Flash forward to high school. The secretary, who I became rather fond of, would frequently invite me to her church. I had hoarded the idea for a while that churches were full of hypocrites and people who never changed, so I was completely disinterested in her proposal to go to one. Eventually, I ran out of excuses and decided to go for one night just to shut her up.
When I got to the church, it was an Easter play portraying the story of Jesus’ death on the cross- the first time I had seen the story played out. I walked out that night clutching at the remarkable feeling of hope that I had never felt before. I didn’t know at the time that it was the Holy Spirit.
It was that hope that I carried with me every Sunday thereafter. Finally, after all my years of grasping, I had finally caught something to hold onto. Eventually, I gave my heart to God at the altar and desperately wanted to experience more of him. Little did I know, I still had a long road to go to defeat doubt completely.
Still I lay awake at night and wrestled with doubt. Like some sort of cruel Burmese Python, it would grip me tighter and tighter until I could barely breathe. Still, with that tiny flutter of hope still wriggling, I sought the Lord.
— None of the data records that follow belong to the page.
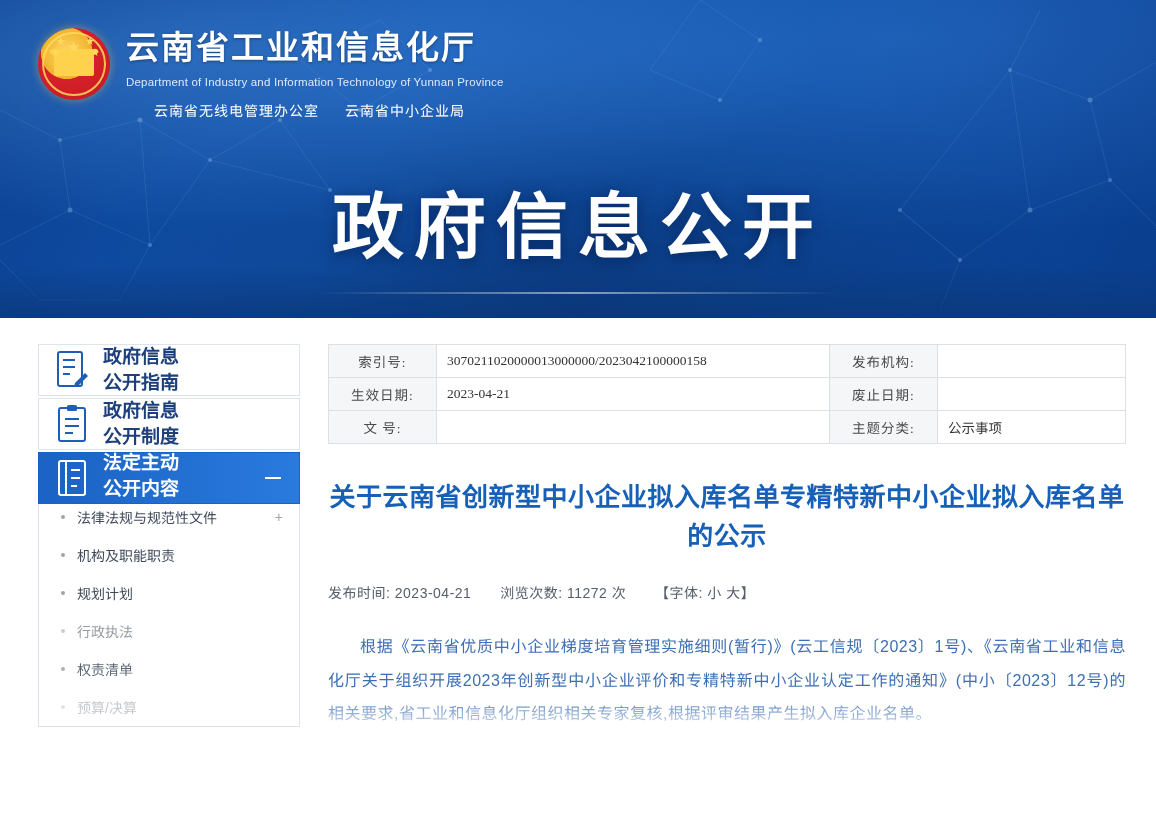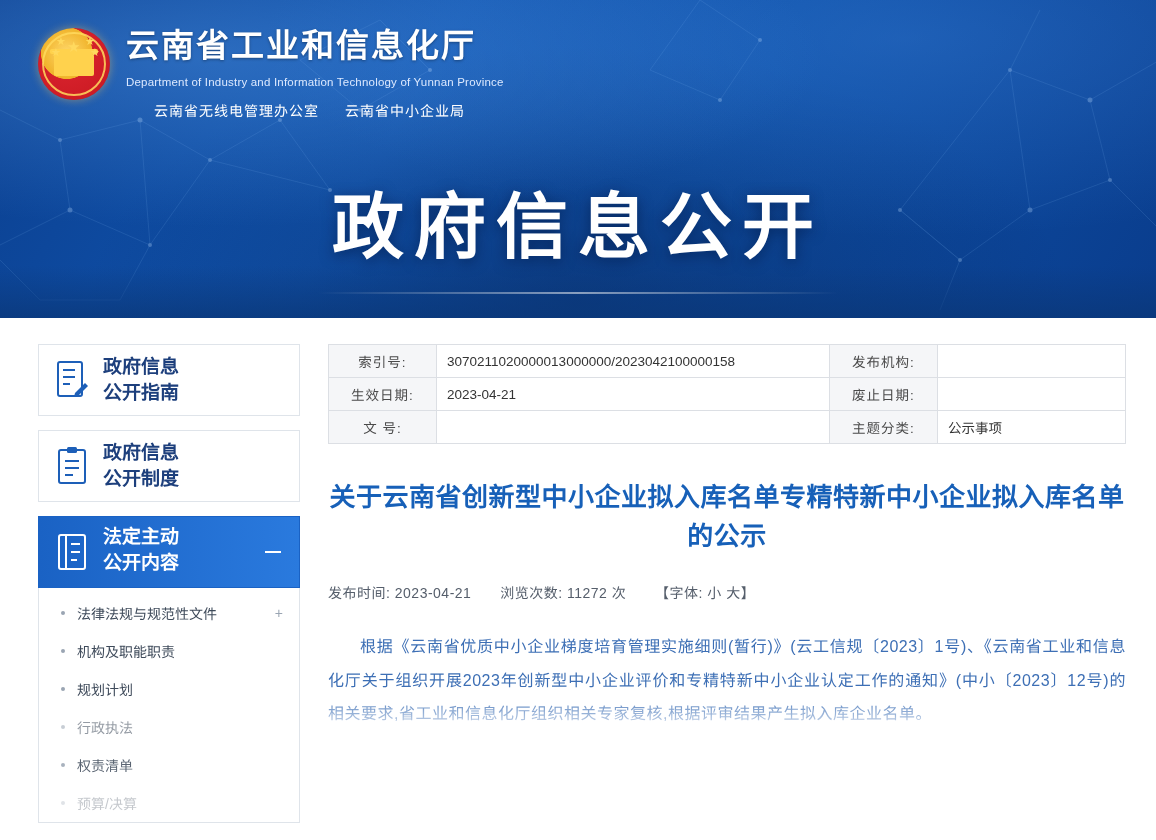"云南省工业和信息化厅" .brand-cn { font-family: Liberation Mono, monospace -> Liberation Serif, serif }
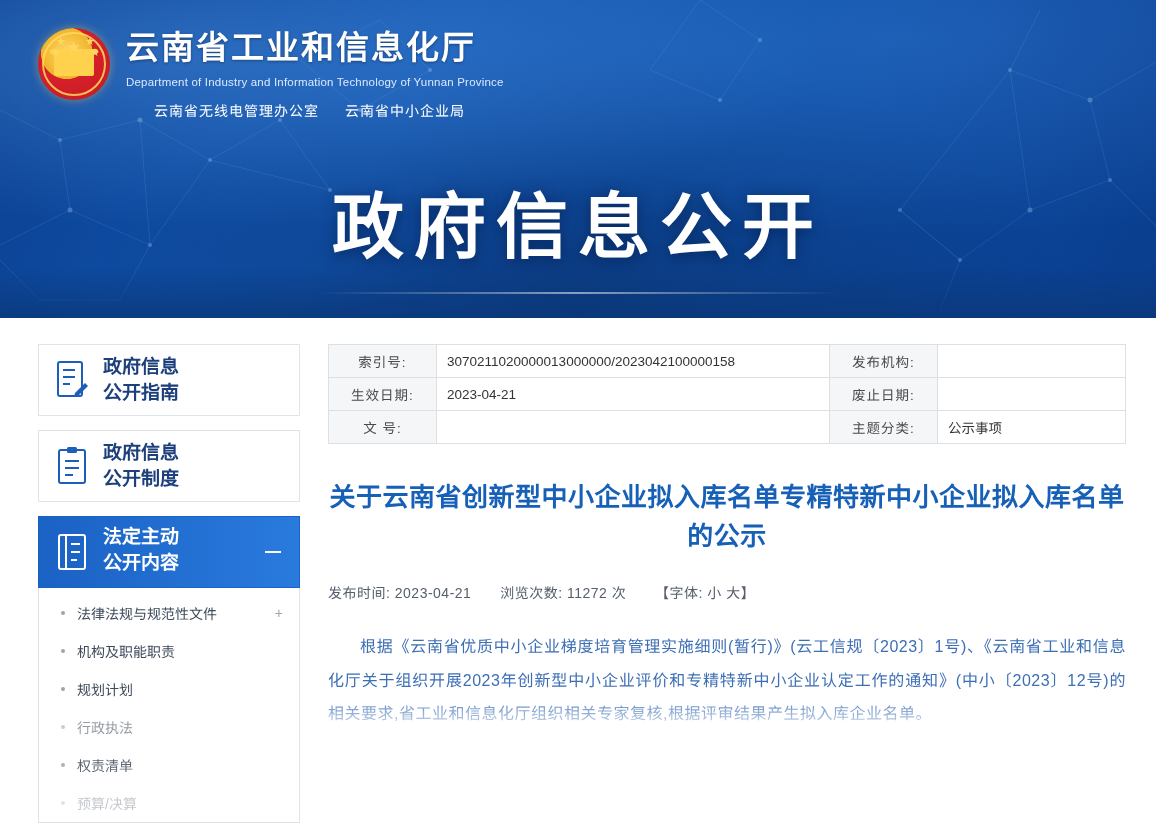"政府信息" .side-card { height: 72px -> 52px; margin-bottom: 14px -> 2px }
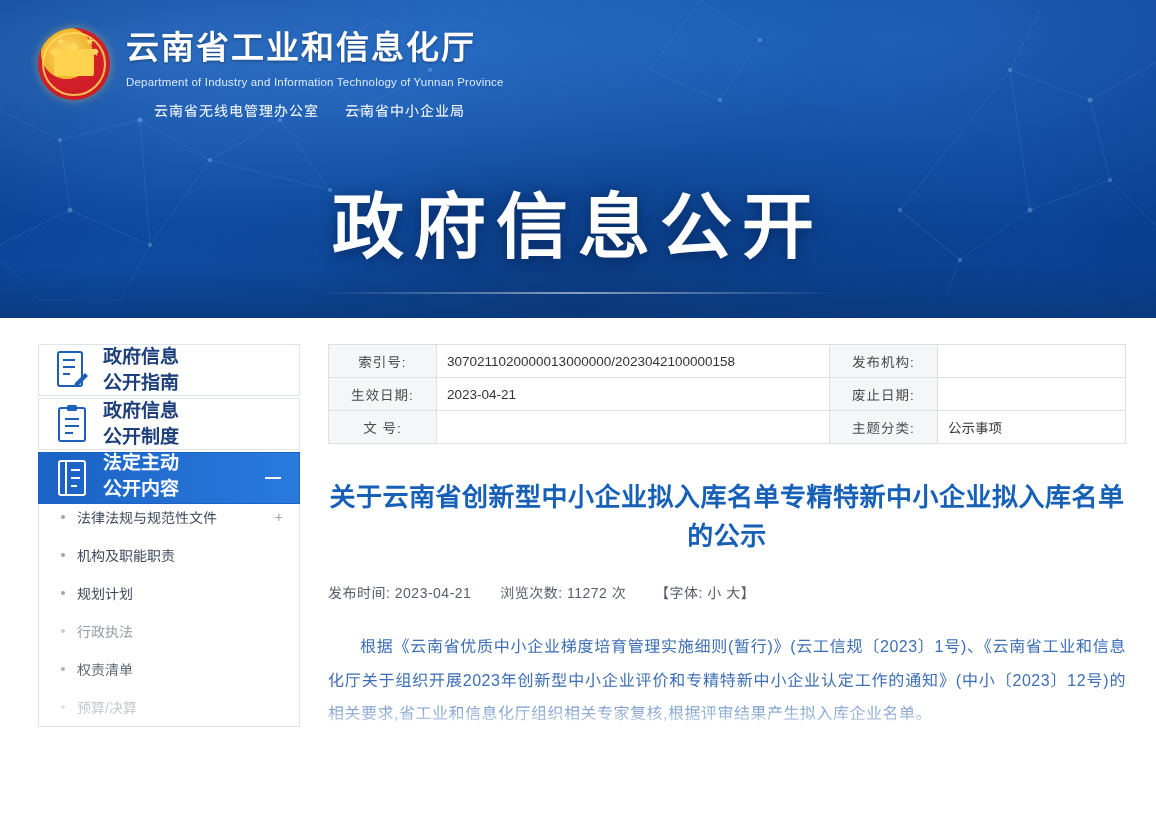"索引号:" table.meta td { font-family: none -> Liberation Serif, serif }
What I didn’t realize at the time, was that I needed to fully jump off the precipice of everything I was wrestling with and allow God to catch me completely. Little by little, God overcame every worry and doubt I ever had. Somewhere along the way, after going to college and immersing myself in the Chi Alpha community and being sought out by God, my worries and fears began to dissolve. One day I woke up, had my quiet time, and discovered that I was free from the burden of doubt. I had finally learned to jump and allow God to catch me.
Now my faith that there is a God is unshakable. It hurts my heart to even read Pascal’s wager as an argument to believe in God.
“If I die and God is not real, then I lose nothing.”
I do. I lose everything. Whereas I once held hope just in the palm of my hand, I have now staked every single ounce of my hope in Him. The gospel is worthy of it all. I can’t believe in Him as a failsafe. I believe because I have risked everything and stood out on the ledge of faith and jumped, and been caught in the arms of a good and just God. I believe because I have experienced too many moments with Jesus, the Light of the World, to ever be fearful of the night again.
I know that He came so that he could break down barriers and bestow truths that most of the western world believes are too good to be true. And they are too, too good. So good, that nothing else matters. That when enraptured by Him, you know that death has no more meaning and a soul truly can be free.